Go through the material and copy every line in which "span" appears.

:::

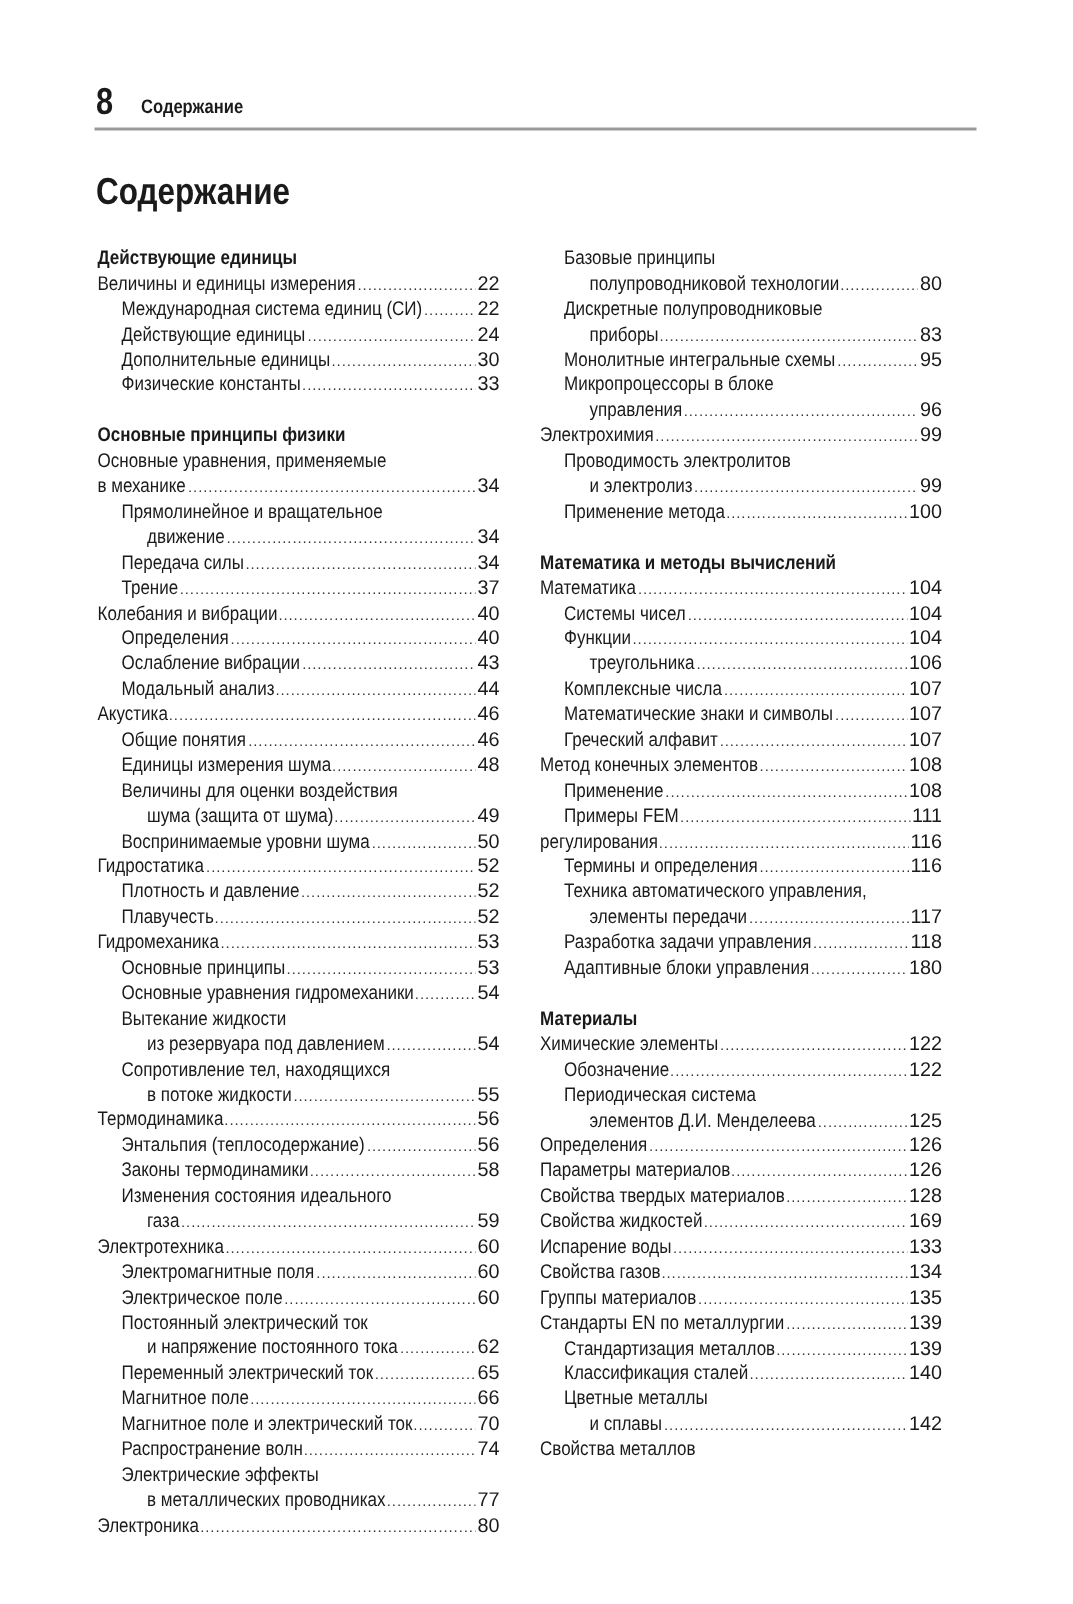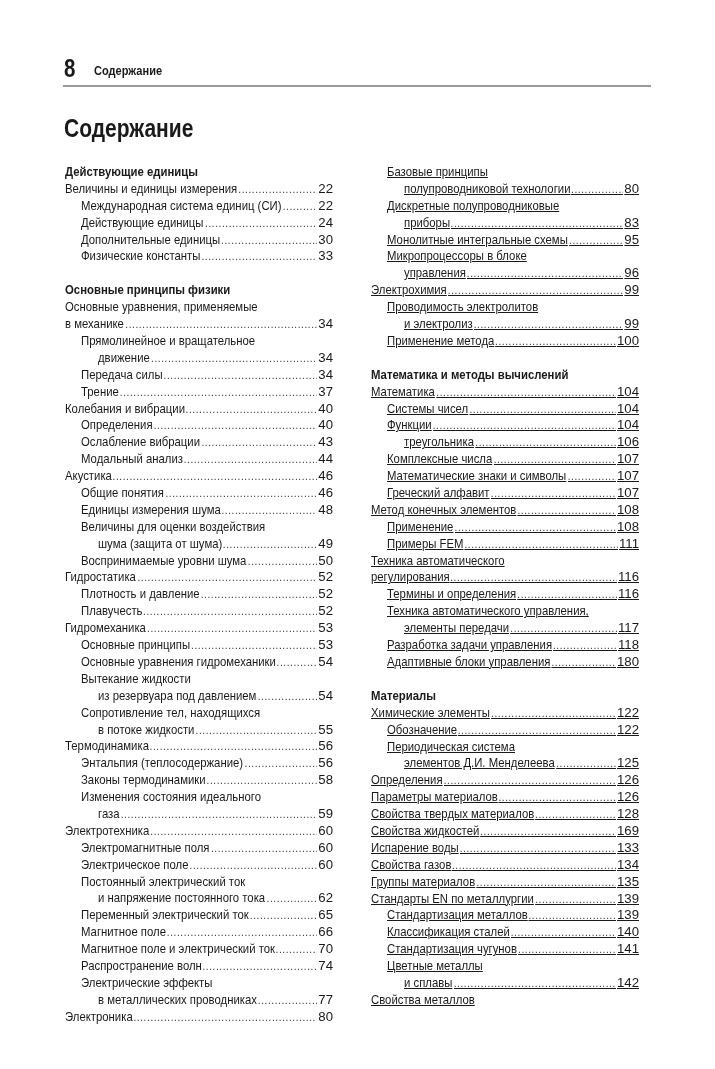--- a/index.html
+++ b/index.html
@@ -15,7 +15,7 @@
                 transform: scaleX(0.84); transform-origin: left top; }
   .col { position: absolute; top: 164px; width: 268px; }
   .col-left { left: 65px; }
-  .col-right { left: 371px; text-decoration: underline; }
+  .col-right { left: 360px; }
   .entry { position: relative; height: 16.9px; line-height: 16.9px; font-size: 13.2px;
            white-space: nowrap; }
   .entry .inner { display: flex; align-items: baseline; width: 100%; }

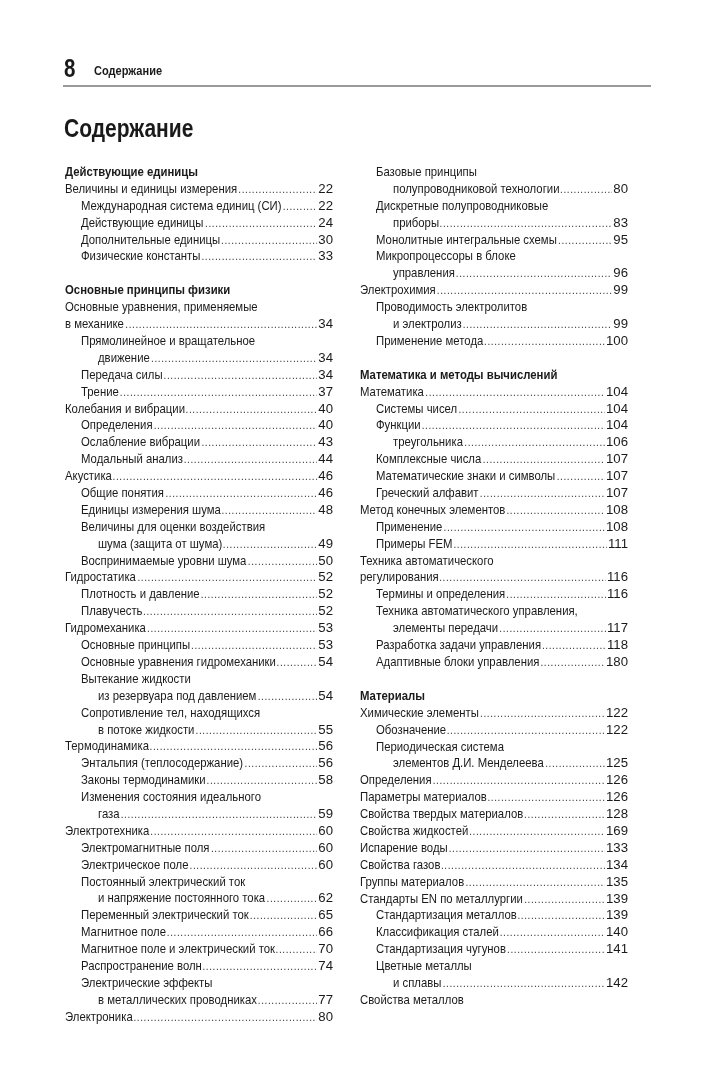--- a/index.html
+++ b/index.html
@@ -535,13 +535,6 @@
         <span class="pg">111</span>
       </div>
     </div>
-    <div class="entry lvl0 nodots">
-      <div class="inner">
-        <span class="txt" style="margin-right: -21.3909px;">Техника автоматического</span>
-        <span class="dots"></span>
-        <span class="pg"></span>
-      </div>
-    </div>
     <div class="entry lvl0">
       <div class="inner">
         <span class="txt" style="margin-right: -13.31px;">регулирования</span>

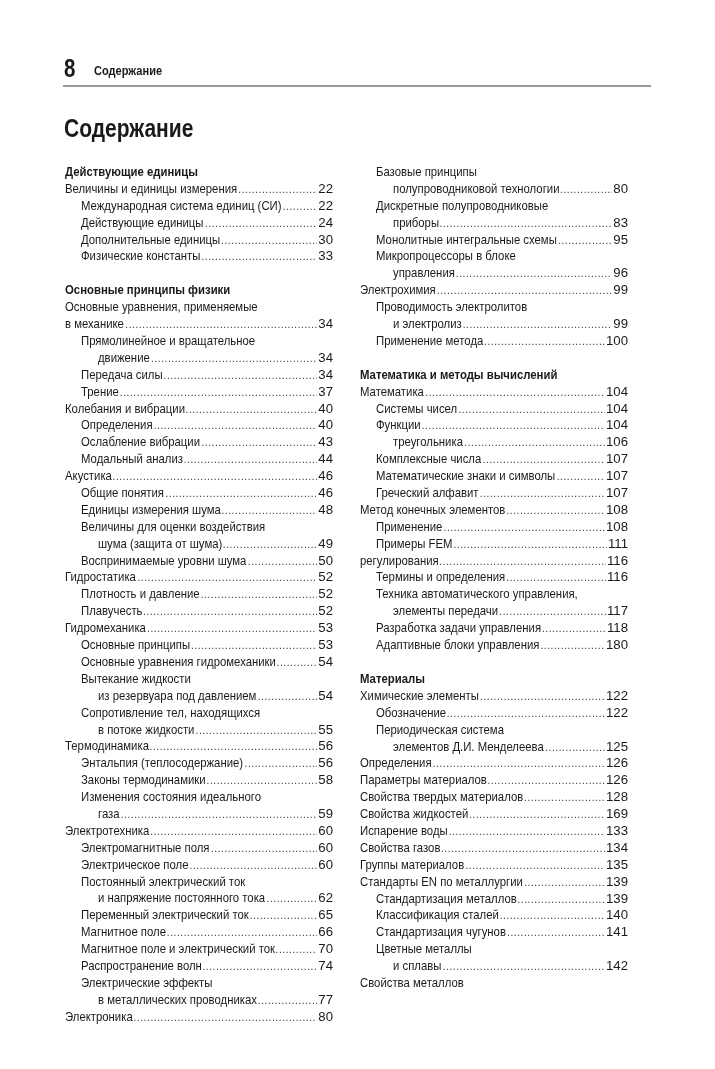--- a/index.html
+++ b/index.html
@@ -677,13 +677,6 @@
         <span class="pg">140</span>
       </div>
     </div>
-    <div class="entry lvl1">
-      <div class="inner">
-        <span class="txt" style="margin-right: -21.0459px;">Стандартизация чугунов</span>
-        <span class="dots"></span>
-        <span class="pg">141</span>
-      </div>
-    </div>
     <div class="entry lvl1 nodots">
       <div class="inner">
         <span class="txt" style="margin-right: -15.2175px;">Цветные металлы</span>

:::

* Output of the task:
         <span class="pg">111</span>
-        <span class="txt" style="margin-right: -21.3909px;">Техника автоматического</span>
-        <span class="dots"></span>
-        <span class="pg"></span>
         <span class="txt" style="margin-right: -13.31px;">регулирования</span>
         <span class="pg">140</span>
-        <span class="txt" style="margin-right: -21.0459px;">Стандартизация чугунов</span>
-        <span class="dots"></span>
-        <span class="pg">141</span>
         <span class="txt" style="margin-right: -15.2175px;">Цветные металлы</span>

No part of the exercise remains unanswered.